Data shown |
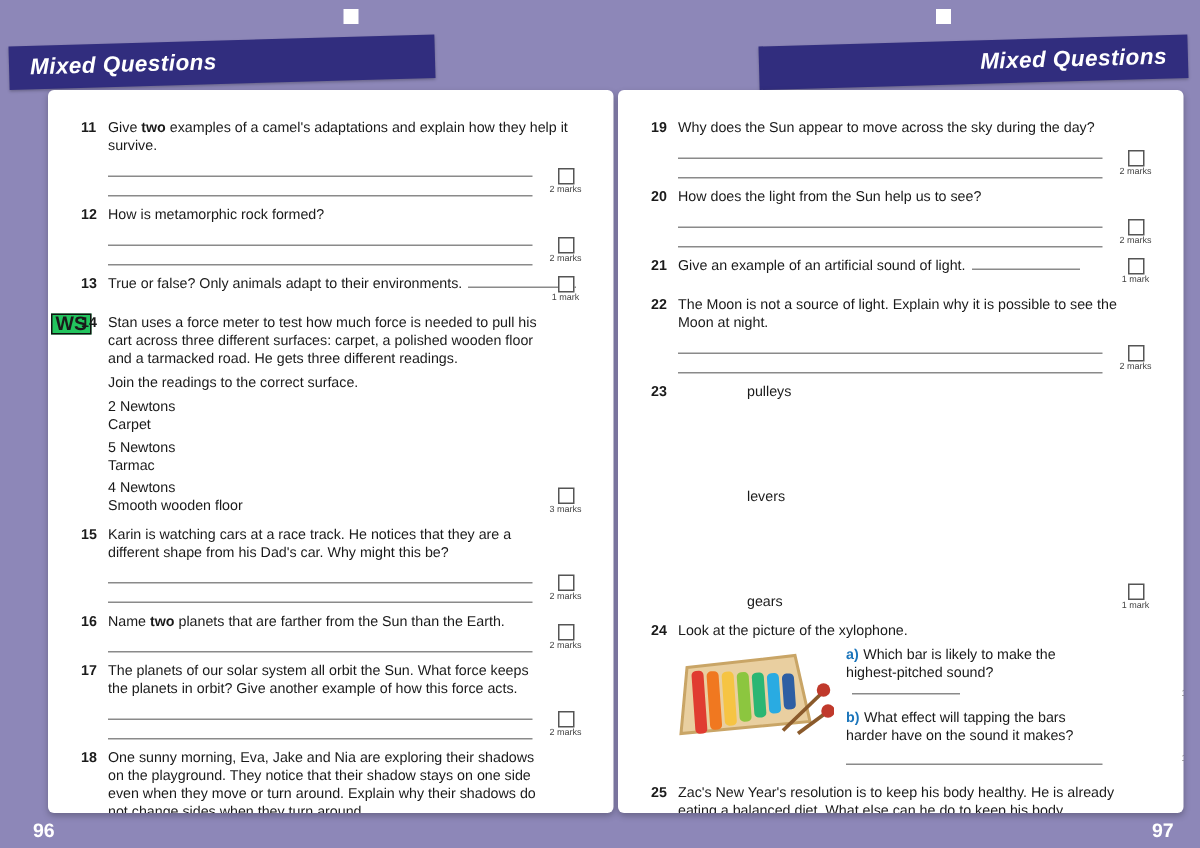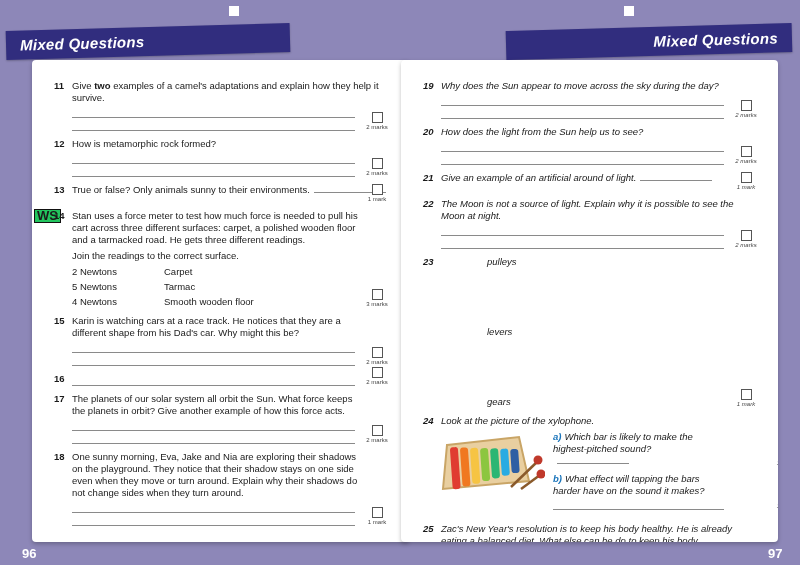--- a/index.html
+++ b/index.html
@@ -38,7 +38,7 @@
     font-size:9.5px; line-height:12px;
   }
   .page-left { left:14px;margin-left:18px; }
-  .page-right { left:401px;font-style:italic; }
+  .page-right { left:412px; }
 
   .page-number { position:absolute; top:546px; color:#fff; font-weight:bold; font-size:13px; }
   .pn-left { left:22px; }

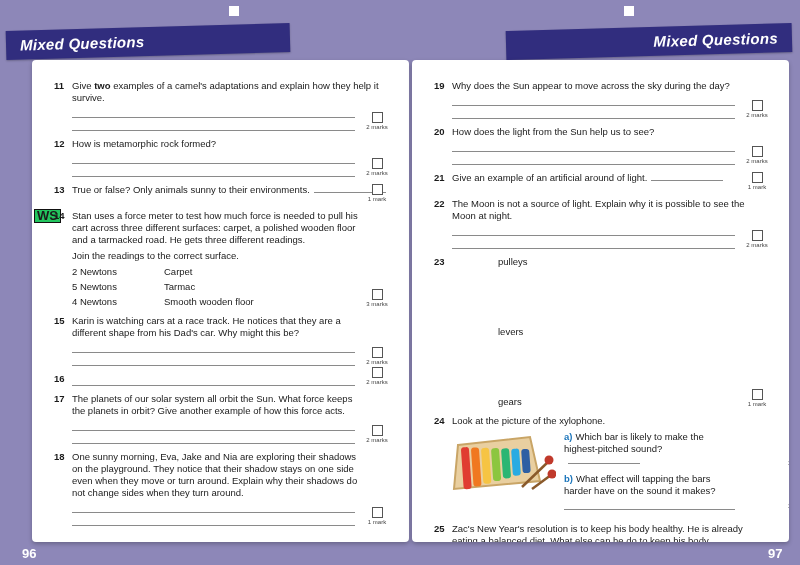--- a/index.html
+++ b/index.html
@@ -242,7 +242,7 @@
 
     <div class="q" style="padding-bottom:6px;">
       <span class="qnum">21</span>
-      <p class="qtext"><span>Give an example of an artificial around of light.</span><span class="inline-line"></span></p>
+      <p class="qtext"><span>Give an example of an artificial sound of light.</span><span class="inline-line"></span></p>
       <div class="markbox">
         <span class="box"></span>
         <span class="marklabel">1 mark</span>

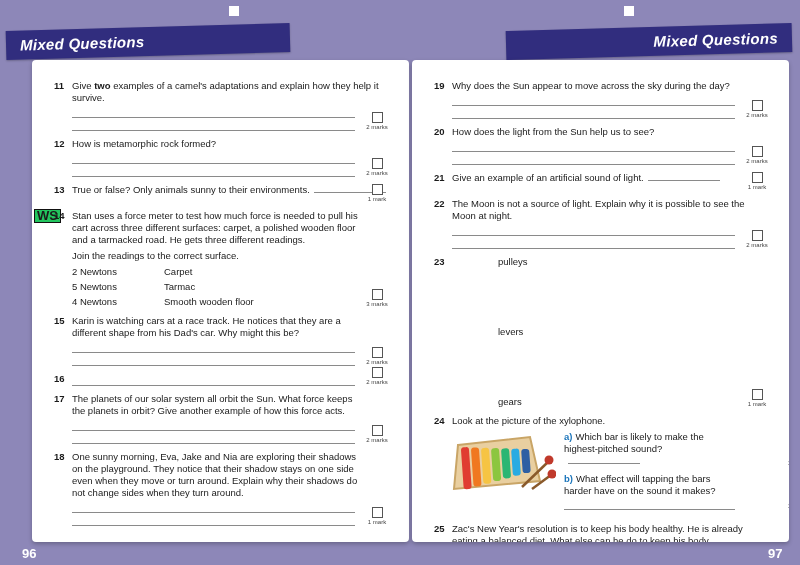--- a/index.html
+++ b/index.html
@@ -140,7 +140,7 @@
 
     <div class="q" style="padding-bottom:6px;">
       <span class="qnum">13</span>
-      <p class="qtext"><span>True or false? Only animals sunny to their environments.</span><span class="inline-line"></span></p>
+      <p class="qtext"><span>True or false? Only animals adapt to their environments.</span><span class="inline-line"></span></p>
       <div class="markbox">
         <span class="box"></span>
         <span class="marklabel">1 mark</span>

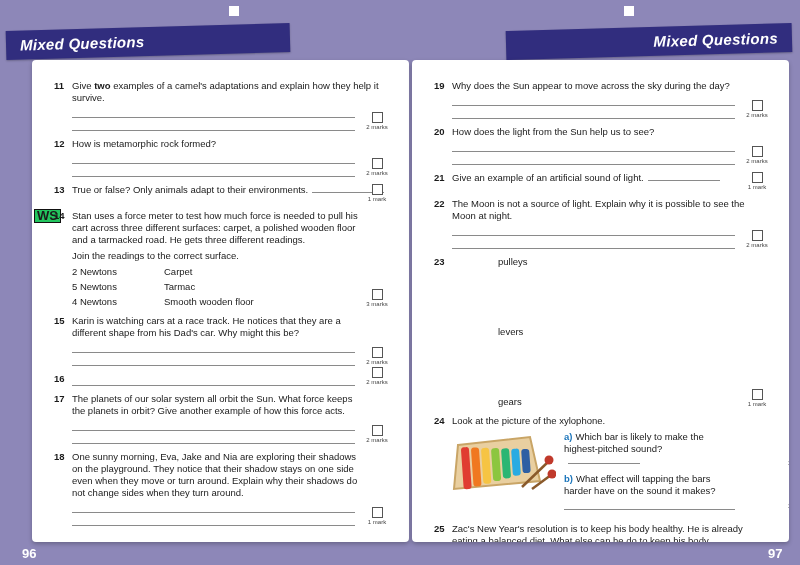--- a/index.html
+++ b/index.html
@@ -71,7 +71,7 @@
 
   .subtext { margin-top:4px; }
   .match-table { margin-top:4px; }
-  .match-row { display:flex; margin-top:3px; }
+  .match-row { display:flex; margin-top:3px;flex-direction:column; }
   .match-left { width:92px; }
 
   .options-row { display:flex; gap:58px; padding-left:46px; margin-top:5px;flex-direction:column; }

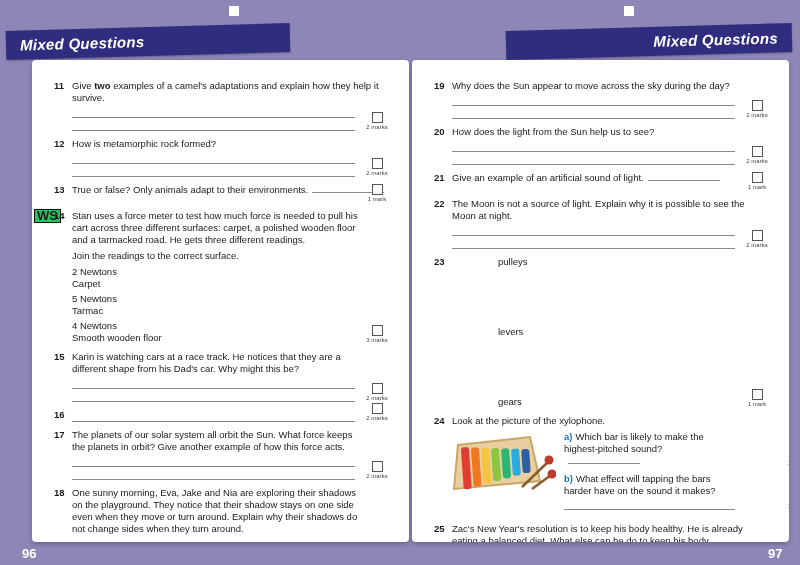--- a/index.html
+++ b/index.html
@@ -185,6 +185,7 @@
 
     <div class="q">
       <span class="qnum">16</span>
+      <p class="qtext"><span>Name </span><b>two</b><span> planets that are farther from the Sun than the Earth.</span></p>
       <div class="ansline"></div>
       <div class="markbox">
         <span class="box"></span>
---
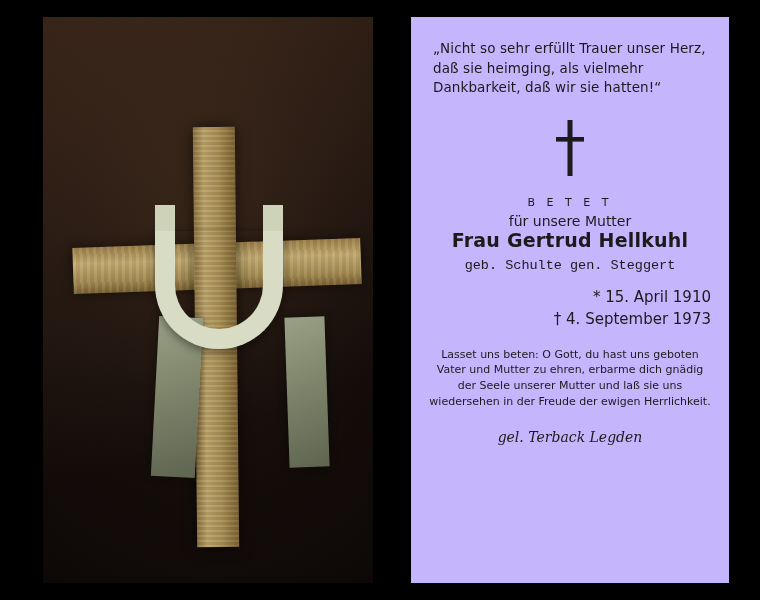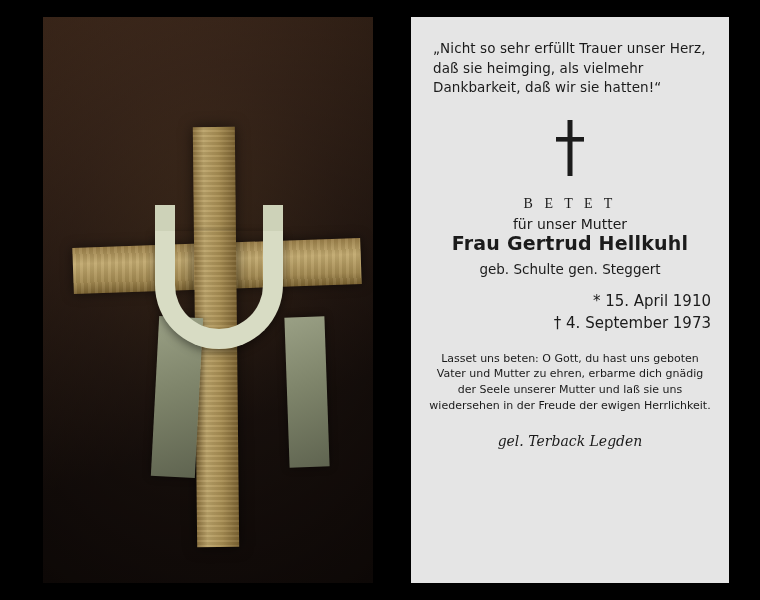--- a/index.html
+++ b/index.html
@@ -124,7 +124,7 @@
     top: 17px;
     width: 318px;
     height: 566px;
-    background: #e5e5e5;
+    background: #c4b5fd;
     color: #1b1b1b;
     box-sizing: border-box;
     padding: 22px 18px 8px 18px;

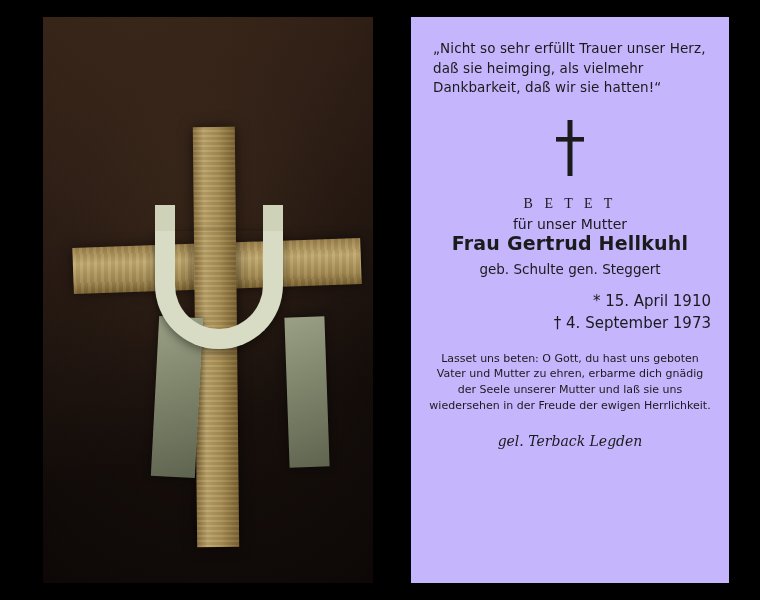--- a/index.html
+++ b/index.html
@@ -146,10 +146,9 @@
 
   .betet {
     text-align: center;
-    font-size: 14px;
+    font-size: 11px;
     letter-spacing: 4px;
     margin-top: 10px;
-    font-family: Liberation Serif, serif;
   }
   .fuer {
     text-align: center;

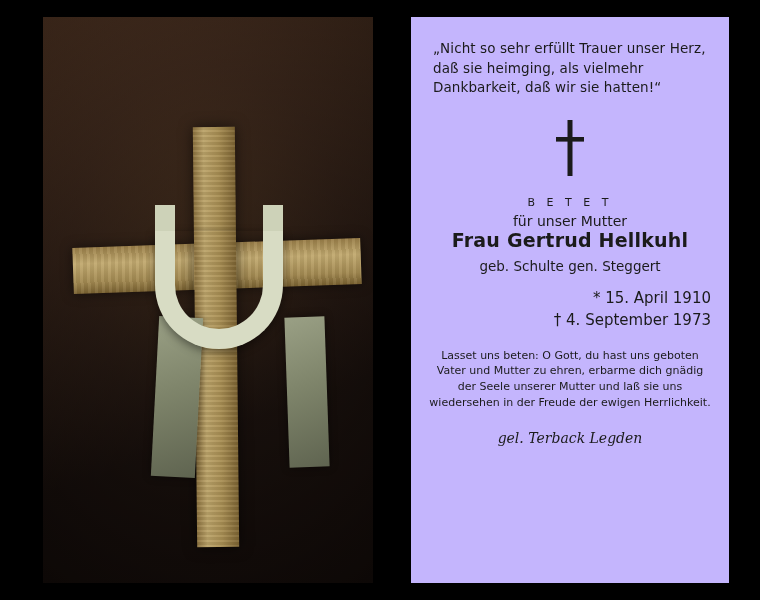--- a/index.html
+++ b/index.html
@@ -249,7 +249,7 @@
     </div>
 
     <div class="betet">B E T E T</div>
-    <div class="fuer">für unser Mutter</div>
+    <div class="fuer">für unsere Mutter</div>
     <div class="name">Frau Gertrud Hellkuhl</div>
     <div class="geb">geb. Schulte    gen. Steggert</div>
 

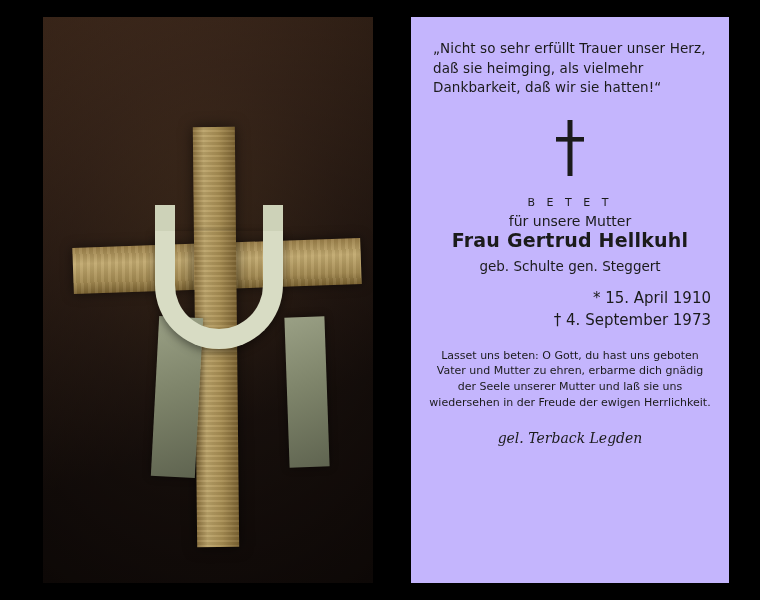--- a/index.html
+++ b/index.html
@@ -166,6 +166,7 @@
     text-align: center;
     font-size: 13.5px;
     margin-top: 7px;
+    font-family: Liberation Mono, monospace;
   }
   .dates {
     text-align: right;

Required work | For every line of the material that holds the word "True", make a copy.

Reply to the exercise |
-      <p class="qtext"><span>True or false? Only animals sunny to their environments.</span><span class="inline-line"></span></p>
+      <p class="qtext"><span>True or false? Only animals adapt to their environments.</span><span class="inline-line"></span></p>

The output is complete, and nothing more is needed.